Our amended and restated certificate of incorporation and our amended and restated bylaws provide that we will indemnify each of our directors and officers to the fullest extent permitted by the Delaware General Corporation Law. Further, we have entered into indemnification agreements with each of our directors and officers, and we have purchased a policy of directors’ and officers’ liability insurance that insures our directors and officers against the cost of defense, settlement or payment of a judgment under certain circumstances. For further information, see “Management — Limitations of Liability and Indemnification Matters.”
 
Consulting Agreements
 
In January 2005, we entered into a consulting agreement with Mr. Crowley, our former chief executive officer.

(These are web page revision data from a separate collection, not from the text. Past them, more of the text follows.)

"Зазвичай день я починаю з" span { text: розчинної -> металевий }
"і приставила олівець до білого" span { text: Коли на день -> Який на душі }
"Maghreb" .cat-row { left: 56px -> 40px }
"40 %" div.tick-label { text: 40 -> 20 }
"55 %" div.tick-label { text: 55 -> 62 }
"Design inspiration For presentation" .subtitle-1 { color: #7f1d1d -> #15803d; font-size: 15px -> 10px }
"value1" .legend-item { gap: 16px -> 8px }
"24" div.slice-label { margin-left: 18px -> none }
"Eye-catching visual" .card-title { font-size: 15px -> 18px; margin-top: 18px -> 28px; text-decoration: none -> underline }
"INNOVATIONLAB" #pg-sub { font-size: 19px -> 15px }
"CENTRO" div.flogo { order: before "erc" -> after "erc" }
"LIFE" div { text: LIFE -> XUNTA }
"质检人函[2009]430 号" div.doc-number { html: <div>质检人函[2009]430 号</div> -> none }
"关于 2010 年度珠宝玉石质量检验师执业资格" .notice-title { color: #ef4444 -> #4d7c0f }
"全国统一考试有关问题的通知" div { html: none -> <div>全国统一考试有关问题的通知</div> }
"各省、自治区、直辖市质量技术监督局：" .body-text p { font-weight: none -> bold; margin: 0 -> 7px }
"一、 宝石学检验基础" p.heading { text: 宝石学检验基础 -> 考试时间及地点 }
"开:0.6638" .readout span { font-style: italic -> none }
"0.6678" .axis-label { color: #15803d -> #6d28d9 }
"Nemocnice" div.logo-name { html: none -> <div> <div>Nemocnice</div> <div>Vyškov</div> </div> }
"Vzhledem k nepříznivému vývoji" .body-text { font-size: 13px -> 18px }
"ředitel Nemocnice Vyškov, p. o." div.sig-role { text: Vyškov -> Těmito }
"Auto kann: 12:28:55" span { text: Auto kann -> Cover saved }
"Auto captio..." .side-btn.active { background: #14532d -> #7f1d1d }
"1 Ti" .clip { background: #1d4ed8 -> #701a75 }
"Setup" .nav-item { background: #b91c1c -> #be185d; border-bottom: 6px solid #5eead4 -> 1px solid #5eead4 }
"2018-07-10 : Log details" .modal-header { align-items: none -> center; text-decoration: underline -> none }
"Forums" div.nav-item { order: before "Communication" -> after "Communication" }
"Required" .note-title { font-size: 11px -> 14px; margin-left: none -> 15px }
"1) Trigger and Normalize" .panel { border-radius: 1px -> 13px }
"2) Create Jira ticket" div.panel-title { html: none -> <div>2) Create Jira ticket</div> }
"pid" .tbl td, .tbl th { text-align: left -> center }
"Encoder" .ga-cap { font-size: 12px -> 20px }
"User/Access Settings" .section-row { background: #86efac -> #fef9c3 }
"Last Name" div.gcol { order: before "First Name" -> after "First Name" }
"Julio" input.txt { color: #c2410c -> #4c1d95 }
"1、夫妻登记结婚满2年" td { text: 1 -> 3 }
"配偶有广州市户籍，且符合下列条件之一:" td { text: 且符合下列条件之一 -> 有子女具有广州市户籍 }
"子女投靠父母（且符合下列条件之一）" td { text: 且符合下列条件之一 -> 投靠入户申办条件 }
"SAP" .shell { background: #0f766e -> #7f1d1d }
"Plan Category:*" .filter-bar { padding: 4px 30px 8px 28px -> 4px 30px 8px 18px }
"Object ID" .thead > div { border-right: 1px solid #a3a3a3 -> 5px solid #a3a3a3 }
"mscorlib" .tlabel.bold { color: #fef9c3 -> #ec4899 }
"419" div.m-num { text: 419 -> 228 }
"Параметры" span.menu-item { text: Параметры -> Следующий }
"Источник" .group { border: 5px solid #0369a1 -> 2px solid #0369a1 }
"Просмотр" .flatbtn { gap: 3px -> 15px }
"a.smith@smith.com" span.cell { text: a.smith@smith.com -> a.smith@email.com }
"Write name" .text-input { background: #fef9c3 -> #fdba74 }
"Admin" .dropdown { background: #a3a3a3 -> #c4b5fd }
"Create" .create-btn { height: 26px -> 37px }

Under this consulting agreement, Mr. Crowley agreed to provide consulting services for us on such projects as requested by our chief executive officer. As consideration for his services, we agreed not to exercise our right of repurchase with respect to 46,638 shares then owned by Mr. Crowley. We had a right to repurchase these unvested shares, which were acquired upon the early exercise of a stock option previously granted to Mr. Crowley, at a price of $0.002 per share, which is the original purchase price, at any time Mr. Crowley ceased, for any reason, to serve as an employee, officer, director, or consultant to us. This agreement terminated as of January 2006.
 
In February 2005, we entered into a consulting agreement with Dr. Weber, chairman of our board of directors and our former chief executive officer. Under this consulting agreement, Dr. Weber agreed to provide services as our interim chief executive officer. As compensation for his services, we paid Dr. Weber a total of $98,311 in 2005. We ceased making payments to Dr. Weber under this agreement in July 2005.